Since lockdown begun the explosion of dogs and their poo has made its presence felt in ways that I never knew were possible. While cleaning up after your dog is the gold standard, I understand that even the best of dog owners get caught short.
In parts of the Balkans people hang strands of colourful fabric and ribbon to designated trees to remember their dearly departed by. These colourful expressions may not be to everyone’s taste, but they are relatively benign compared to newer customs that appear to have taken root, or should I say, taken flight. In parts of my local walking spot, people hang dog poo in black bags from the trees and forget all about it. I wish I knew who they were, so I could return their abandoned dog poo to them.
I know I’m not alone in not seeing the poo from the trees but honestly, no one expects to be swiped in the face with Labrador poo. I’m making assumptions here, based on the statistical chances. I don’t want to sound mean. I love a Labrador as much as the next person, but there are more Labradors in the world than I remember there ever being before lockdown began.
It might not have been a Labrador but it was a big dog that eats a wet food diet or had an upset stomach. It could have been a golden retriever or even a Great Dane. It defiantly wasn’t a Yorkshire Terrier. Whatever it was it probably wasn’t a working dog.

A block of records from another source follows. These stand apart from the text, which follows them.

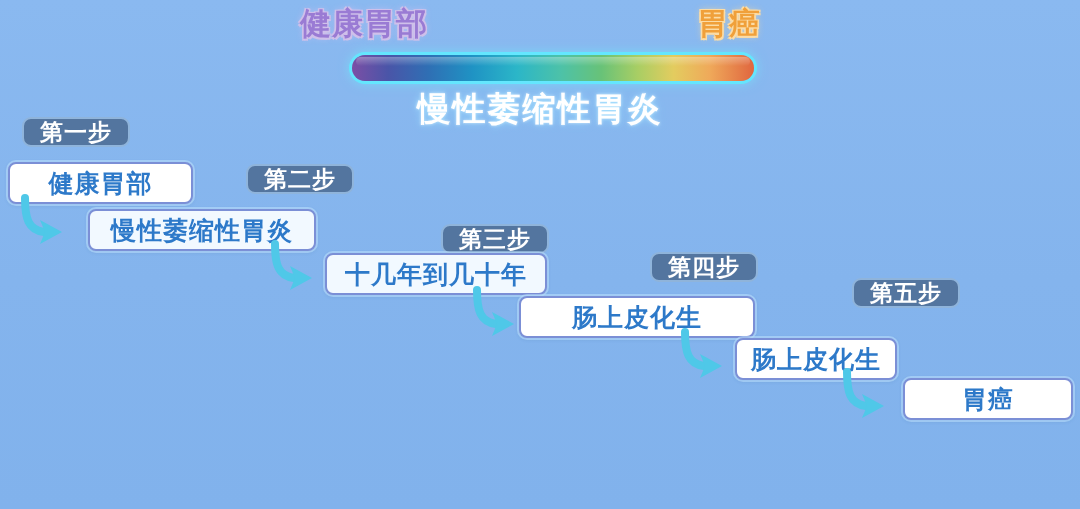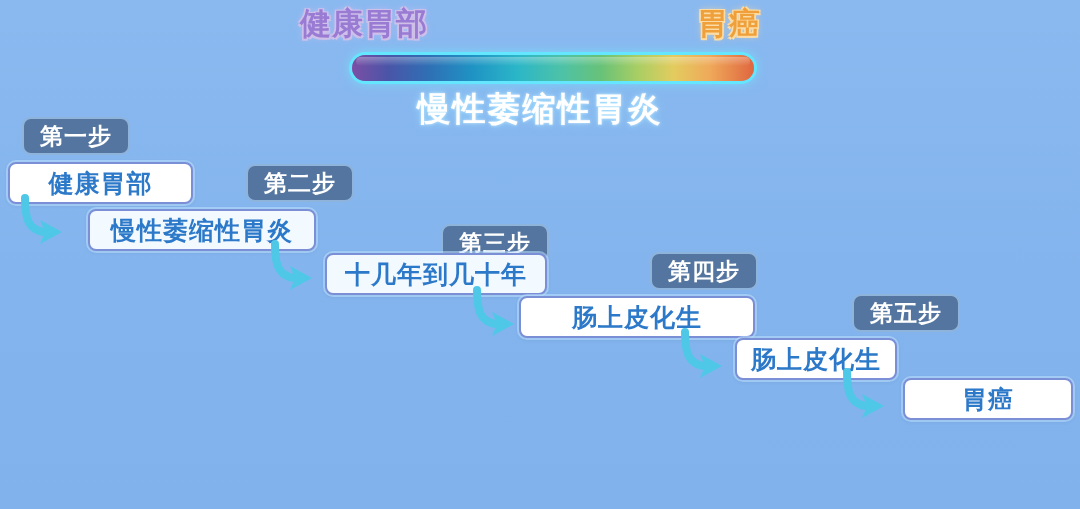--- a/index.html
+++ b/index.html
@@ -100,7 +100,7 @@
   
   .step-badge {
     position: absolute;
-    height: 38px;
+    height: 30px;
     box-sizing: border-box;
     padding: 12px 16px;
     display: flex;

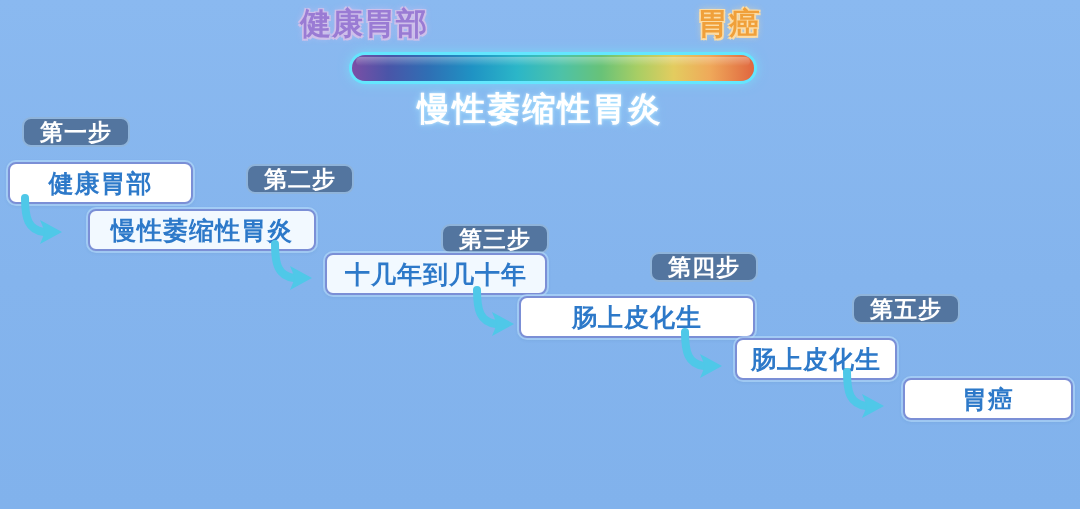--- a/index.html
+++ b/index.html
@@ -170,7 +170,7 @@
       <div class="stage-box tinted" style="left: 325px; top: 253px; width: 222px;">十几年到几十年</div>
       <div class="step-badge" style="left: 650px; top: 252px; text-align: center;">第四步</div>
       <div class="stage-box" style="left: 519px; top: 296px; width: 236px;">肠上皮化生</div>
-      <div class="step-badge" style="left: 852px; top: 294px;">第五步</div>
+      <div class="step-badge" style="left: 852px; top: 278px;">第五步</div>
       <div class="stage-box" style="left: 735px; top: 338px; width: 162px;">肠上皮化生</div>
       <div class="stage-box" style="left: 903px; top: 378px; width: 170px;">胃癌</div>
     </div>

However clever the guide dog, or any working dog for that matter, it would seem an unlikely use of canine time, to stop for long enough to bag and suspend their own excrement from a tree, unless I am missing something here. I have not taken the particular talents of the “sniffer” dog into account, it’s true, but I don’t suppose that even they are disposed to the bag and suspend method of poo disposal.
I suppose that given the rise in popularity of hanging dog poo from trees, it was inevitable that someone was going to have to face up to it sooner or later. I only wish it had not been me.
The poo bag is designed to be tightly tied and taken home. I put the lack of knots down to user failure. That’s the person not the dog. I’d go further and say that no rural idle, no common, wood or forest is enhanced by poo bags blowing gently in the breeze or flapping about in the shrubbery.
Coming face to bag with the unintended consequences of the rise in popularity of the dog and hitherto unthought of methods of poo disposal, I cannot help but wonder if the many changes to the way we live will stand the test of time. I’m hoping we all buy less clothes to dispose of in landfill, that the banana has finally found its true vocation in the loaf, that commuting times are a thing of the past, and that my personal commitment to daily walking remains undimmed. Poo suspended form trees is no way to live.
While dog breeders have been making a killing, the by-product of their success is killing me.